De repente as luzes se apagam, termo que usaria tempos depois para descrever sua súbita cegueira.
Era um homem jovem de uns trinta anos que de um dia para o outro se viu no escuro. Para suprir a ausência de luz passou a mexer com as tintas. Conhecia as cores e o impacto que causavam na mente humana, nunca fora pintor, porém agora sentia necessidade de se expressar através da pintura.
O único inconveniente era de que não conseguia diferenciar as cores, pois os tubos eram padronizados e o cheiro e a consistência das tintas era praticamente a mesma. Decidiu pedir ajuda a um amigo de infância. Sempre que seu amigo tinha tempo livre os dois se reuniam e foi desta maneira que iniciou seus estudos.
De tempos em tempos abria as portas da casa e convidava os vizinhos para verem seus trabalhos. Gostava de perguntar aos vizinhos quais sensações tinham diante dos trabalhos. Costumava dialogar bastante nessas ocasiões, saber como era o dia-a-dia deles, no que acreditavam, se tinham algum objetivo ou temiam algo. Sentia-se consagrado quando os vizinhos entendiam sua mensagem e sentiam o mesmo que ele diante do quadro.
Era sensível a que todas as pessoas possuíam um sistema de significação próprio, porem seus quadros penetravam em suas mentes explorando aqueles sentimentos universais comuns a todos os seres.
Sua casa ficou pequena para comportar a quantidade de apreciadores. Expora em salas comerciais, espaços públicos, refeitórios de empresas, sedes comunitárias. Seus quadros freqüentavam todas as moradias até que chegou aos grandes salões reconhecido e agraciado depois de anos prestados em beneficio da vida.

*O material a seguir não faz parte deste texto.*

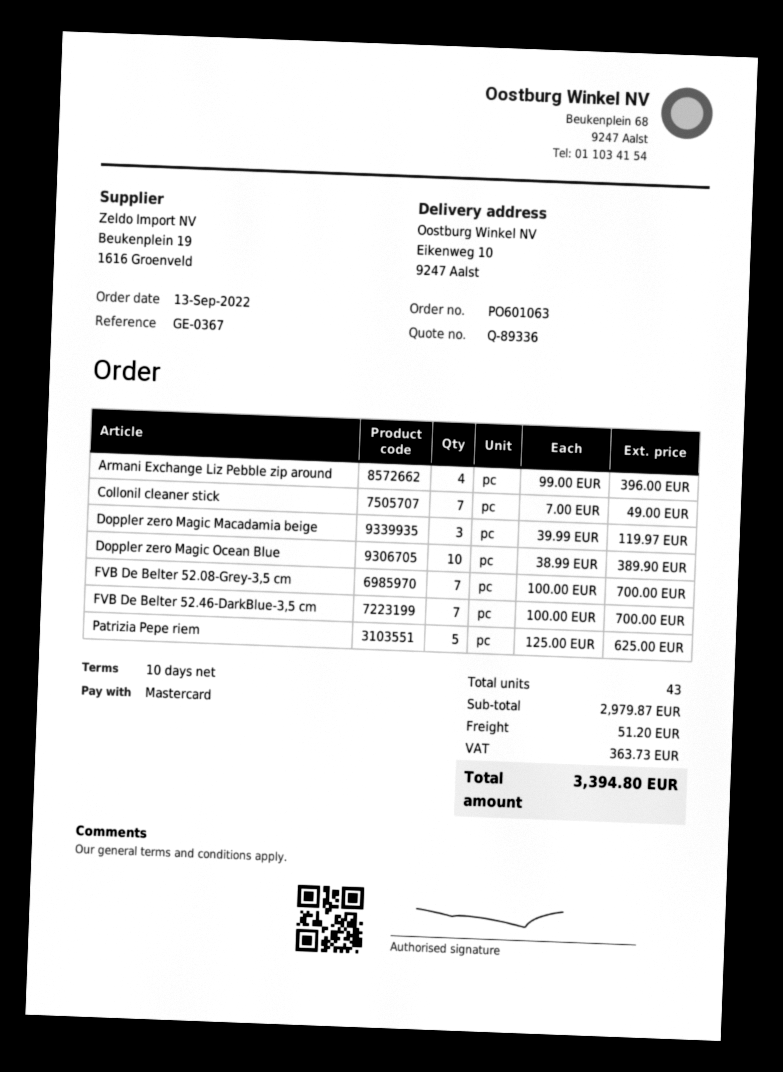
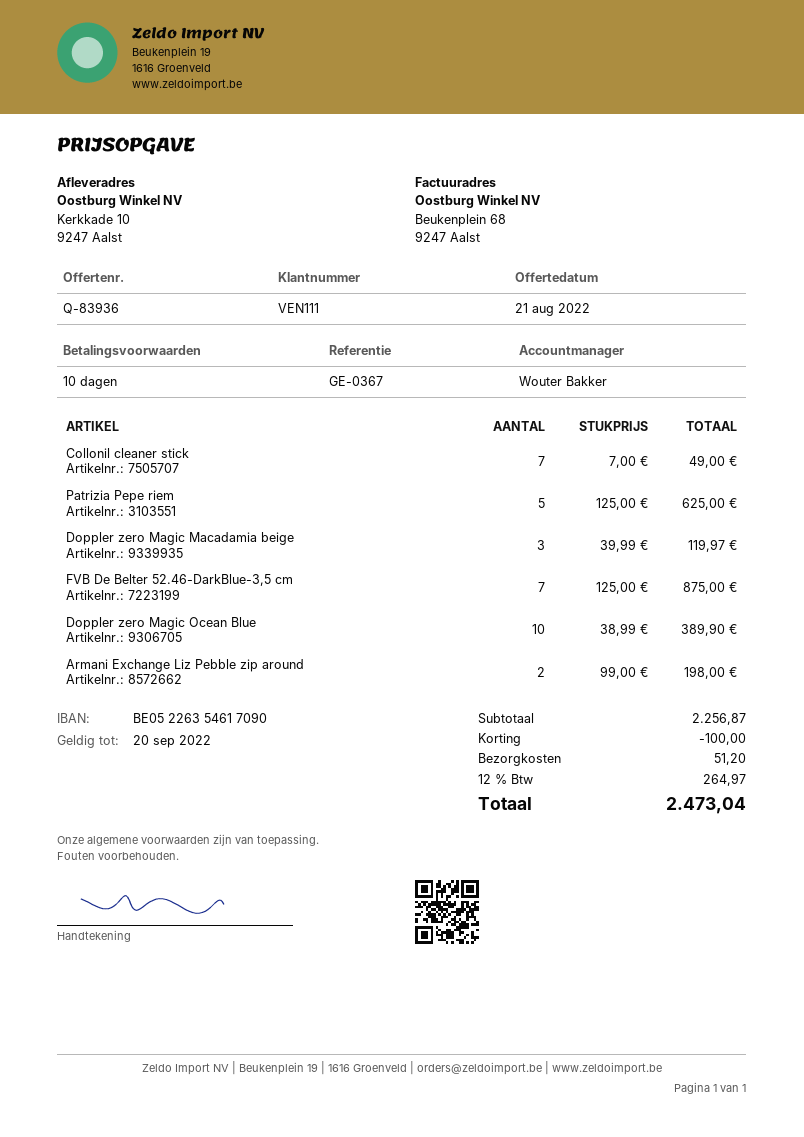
quote number: Q-89336 -> Q-83936
ship to: Eikenweg 10, 9247 Aalst -> Kerkkade 10, 9247 Aalst
Armani Exchange Liz Pebble zip around: 4 x 99.00 = 396.00 -> 2 x 99.00 = 198.00
FVB De Belter 52.08-Grey-3,5 cm: 7 x 100.00 = 700.00 -> none
FVB De Belter 52.46-DarkBlue-3,5 cm: 7 x 100.00 = 700.00 -> 7 x 125.00 = 875.00
subtotal: 2979.87 -> 2256.87
discount: none -> 100.00
tax: 363.73 -> 264.97
total: 3394.80 -> 2473.04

Seu amigo sentindo-se desprestigiado era reconhecido como o amigo ou o ajudante do pintor, passou a manipular o trabalho do pintor.Quando este pedia determinada cor o ajudante oferecia outra que lhe agradava mais. Os trabalhos continuavam tendo a sensibilidade e a labuta do pintor, porém as cores eram da escolha do ajudante e o sentido da obra fora alterado.
Foi agraciado como um revolucionário das artes, intitulado o renovador da norma estética e da expressão humana. Não entendia o que estava acontecendo, sentia que os fatos fugiam a seu controle e suspeitava que sua mensagem não estava sendo compreendida.
Sua produção e motivação diminuíam enquanto os pedidos aumentavam. Organizou uma série de seus últimos trabalhos e montou uma exposição. Perambulava pelas salas da galeria tentando ouvir o que diziam dos trabalhos. Aproximou-se de um observador que ficou horas diante de uma grande tela e perguntou o que o trabalho lhe transmitia.
- É lindo, não consigo captar a mensagem, mas as formas, as técnicas do artista são excelentes. A cor organiza o quadro o deixa atraente relaxante. Possui um sentimento que é sobre humano.
O pintor guardou os pincéis e as tintas e nunca mais pintou. Preferiu a reclusão a enganar as pessoas.